Parmi les pèlerins venant le consulter, se trouvaient des Egyptiens, des Berbères et des Grecs.
Les Berbères/Tehenou étaient des locaux mais aussi des habitants de la Lybie actuelle, la Cyrénaïque.Les Grecs pouvaient aussi venir de Cyrénaïque et plus généralement de l’ensemble du monde méditerranéen, après sa conquête par Alexandre.
Pourquoi à Siwa ?
Siwa est remarquable pour ses étendues d’eau et ses lacs salés. Les Egyptiens ont peut-être rapproché cette eau mystérieuse « Aman » de leur dieu Amon « le caché », dieu possédant un caractère aquatique en lien avec l’inondation.
Il existe une pièce au-dessus du sanctuaire, sans accès connu. Et d’imaginer que les réponses données aux fidèles étaient prononcées par un prêtre caché dans cette pièce. En d’autres occasions, les oracles avaient lieu lors des processions : la statue du dieu dans sa barque répondait oui en avançant ou non en reculant, comme à Thèbes. Dans un cas comme dans l’autre, les oracles étaient rendus par les prêtres.
Le plus célèbre pèlerin de l’oracle de Siwa fut Alexandre le Grand, le fondateur d’Alexandrie qui avait besoin de se faire reconnaître comme roi par les Egyptiens. Peut-être pour connaître l’avenir de son empire ?
Retraverser le désert et retrouver le Nil avec Kom Ombo, le Temple du Crocodile
Debout sur un promontoire du Nil, Kom Ombo est l’un des plus beaux temples d’Egypte. Construit par Ptolémée VI et décoré par le père de Cléopâtre VII 180-47 av., il est dédié à deux dieux : Sobek le dieu Crocodile et Horoeris signifiant Horus l’ancien (le dieu à tête de faucon). Le temple est l’un des plus récents construits et situé à 40 km d’Assouan.
Les crocodiles sont rares maintenant sur le Nil, retenus sur le lac Nasser et par les cataractes soudanaises du Nil nubien.
A l’autre bout du pays, après un désert différent, le Sinaï, le monastère Sainte-Catherine est un autre de ces lieux singuliers encore préservés.

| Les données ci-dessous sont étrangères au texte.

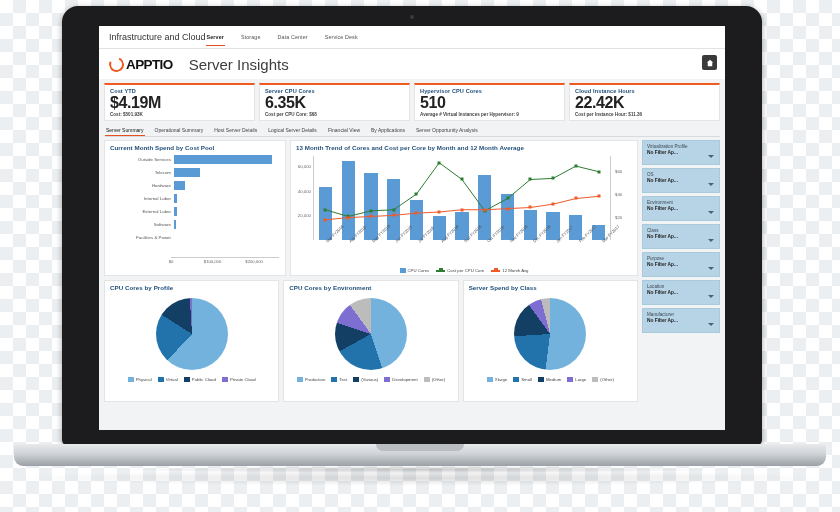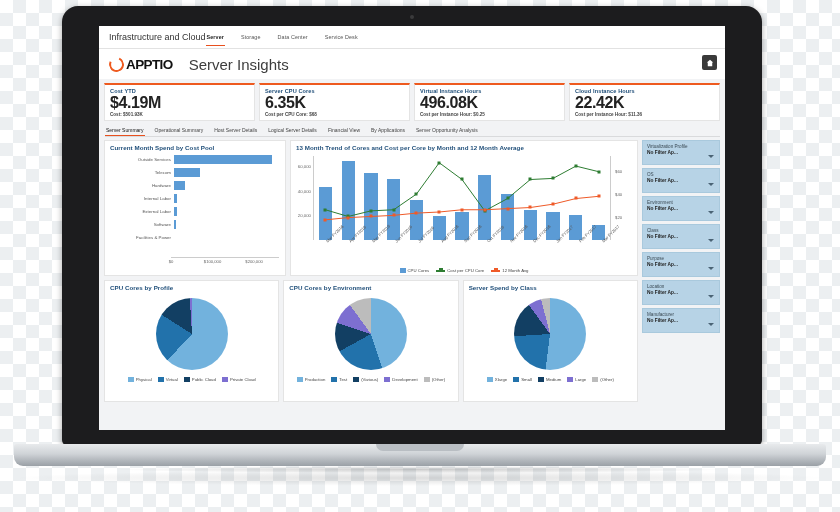--- a/index.html
+++ b/index.html
@@ -151,6 +151,11 @@
               <div class="k-label">Server CPU Cores</div>
               <div class="k-value">6.35K</div>
               <div class="k-sub">Cost per CPU Core: $68</div>
+            </div>
+            <div class="kpi">
+              <div class="k-label">Hypervisor CPU Cores</div>
+              <div class="k-value">510</div>
+              <div class="k-sub">Average # Virtual Instances per Hypervisor: 9</div>
             </div>
             <div class="kpi">
               <div class="k-label">Virtual Instance Hours</div>

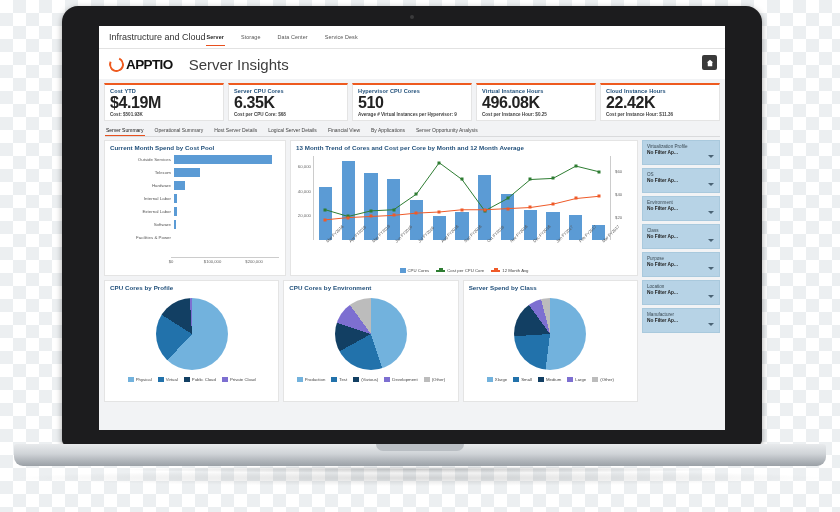--- a/index.html
+++ b/index.html
@@ -156,11 +156,6 @@
               <div class="k-label">Hypervisor CPU Cores</div>
               <div class="k-value">510</div>
               <div class="k-sub">Average # Virtual Instances per Hypervisor: 9</div>
-            </div>
-            <div class="kpi">
-              <div class="k-label">Virtual Instance Hours</div>
-              <div class="k-value">496.08K</div>
-              <div class="k-sub">Cost per Instance Hour: $0.25</div>
             </div>
             <div class="kpi">
               <div class="k-label">Cloud Instance Hours</div>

En août 2021, dans le cadre d’un projet de développement d’un eco-lodge, projet soutenu par les Nations Unies, le monastère recevait le ministère de l’Environnement égyptien et un représentant international d’EQI. Je participais à cette visite à l’invitation du Dr. Mounir Neamatalla. L’objet des discussions est de considérer une architecture permettant de parfaitement préserver l’environnement tout en offrant aux visiteurs une qualité d’accueil.
La construction du monastère date de 530 de notre ère, lorsque l’empereur byzantin Justinien Ier, après des plaintes d’incursions de voleurs de la part des moines ermites qui s’y étaient installés, a fortifié le site traditionnel du buisson-ardent observé par Moïse sur les pentes inférieures du mont Sinaï (Je cite Wiki). Epargnés par les musulmans, les moines, selon la tradition, se sont conciliés avec les envahisseurs en érigeant la petite mosquée à l’intérieur des murs où les Arabes bédouins locaux prient encore.
Sainte-Catherine a conservé une grande partie de son apparence originelle, les murs de granit gris d’origine sont toujours debout, tout comme l’église dédiée à la Vierge Marie, construite à la même époque.